_Work item_
Transcribe all of the records, leaving out any pictures.

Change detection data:
=== Begin Enclosure ===

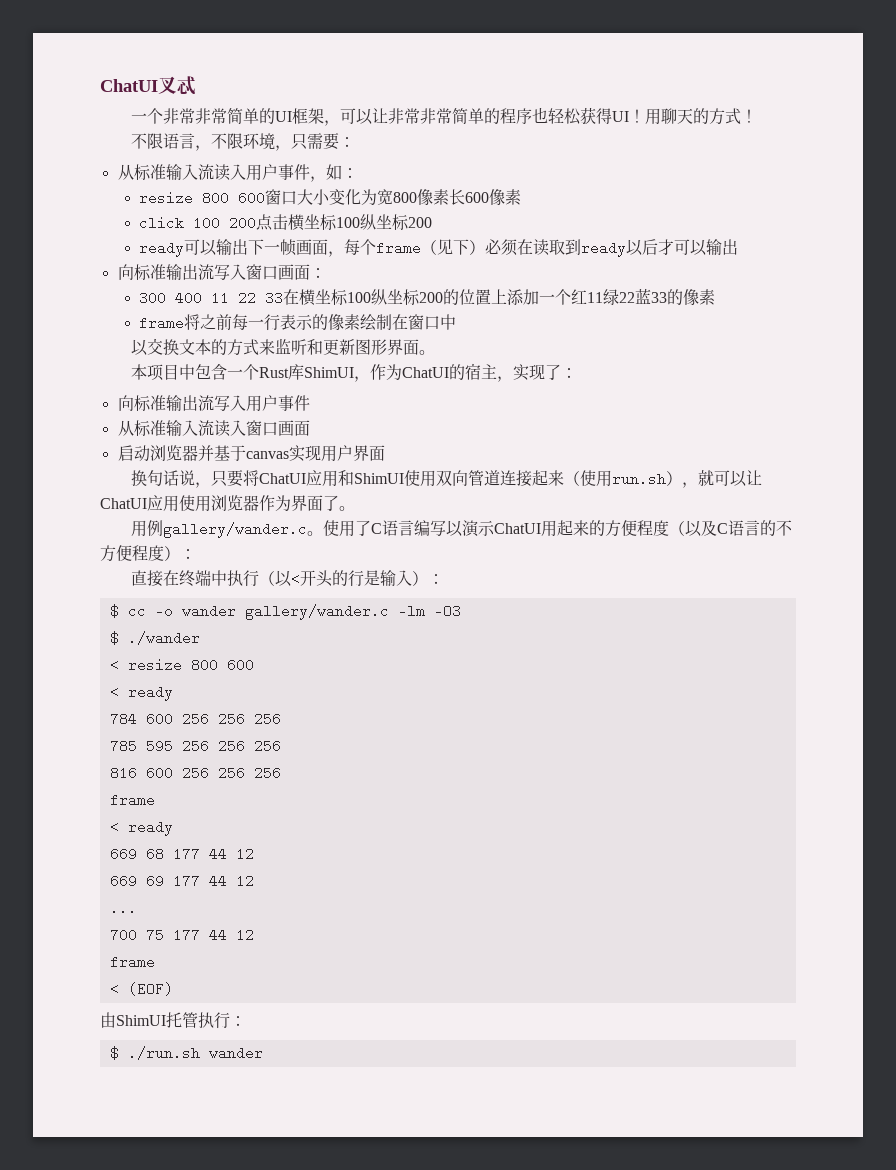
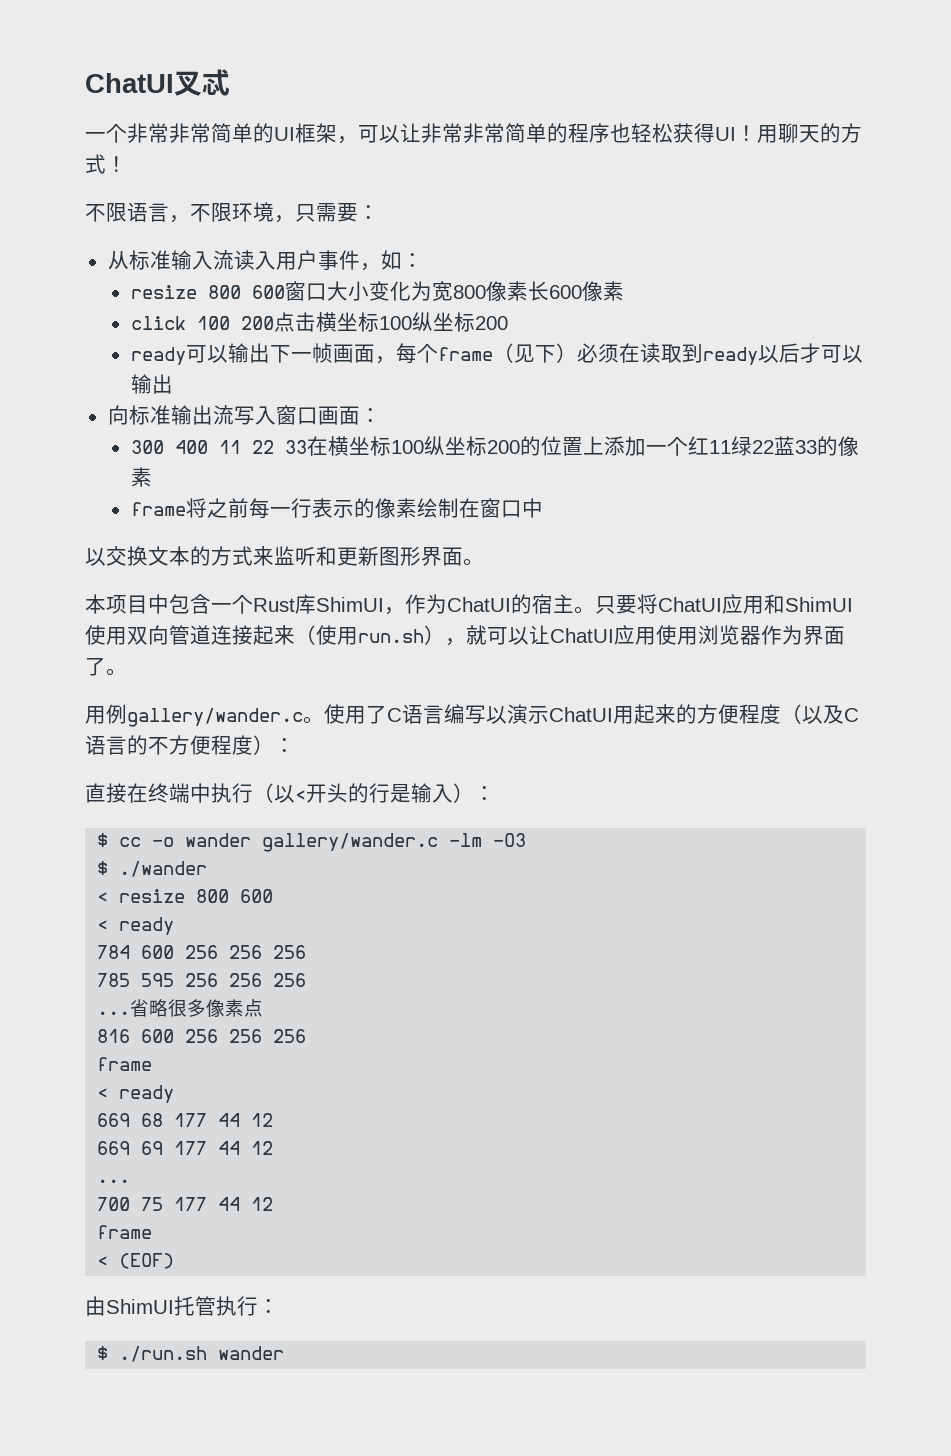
- 本项目中包含一个Rust库ShimUI，作为ChatUI的宿主，实现了：
- 向标准输出流写入用户事件
- 从标准输入流读入窗口画面
- 启动浏览器并基于canvas实现用户界面
- 换句话说，只要将ChatUI应用和ShimUI使用双向管道连接起来（使用run.sh），就可以让ChatUI应用使用浏览器作为界面了。
+ 本项目中包含一个Rust库ShimUI，作为ChatUI的宿主。只要将ChatUI应用和ShimUI使用双向管道连接起来（使用run.sh），就可以让ChatUI应用使用浏览器作为界面了。
+ ...省略很多像素点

=== End Enclosure ===

_Answer space_
- 本项目中包含一个Rust库ShimUI，作为ChatUI的宿主，实现了：
- 向标准输出流写入用户事件
- 从标准输入流读入窗口画面
- 启动浏览器并基于canvas实现用户界面
- 换句话说，只要将ChatUI应用和ShimUI使用双向管道连接起来（使用run.sh），就可以让ChatUI应用使用浏览器作为界面了。
+ 本项目中包含一个Rust库ShimUI，作为ChatUI的宿主。只要将ChatUI应用和ShimUI使用双向管道连接起来（使用run.sh），就可以让ChatUI应用使用浏览器作为界面了。
+ ...省略很多像素点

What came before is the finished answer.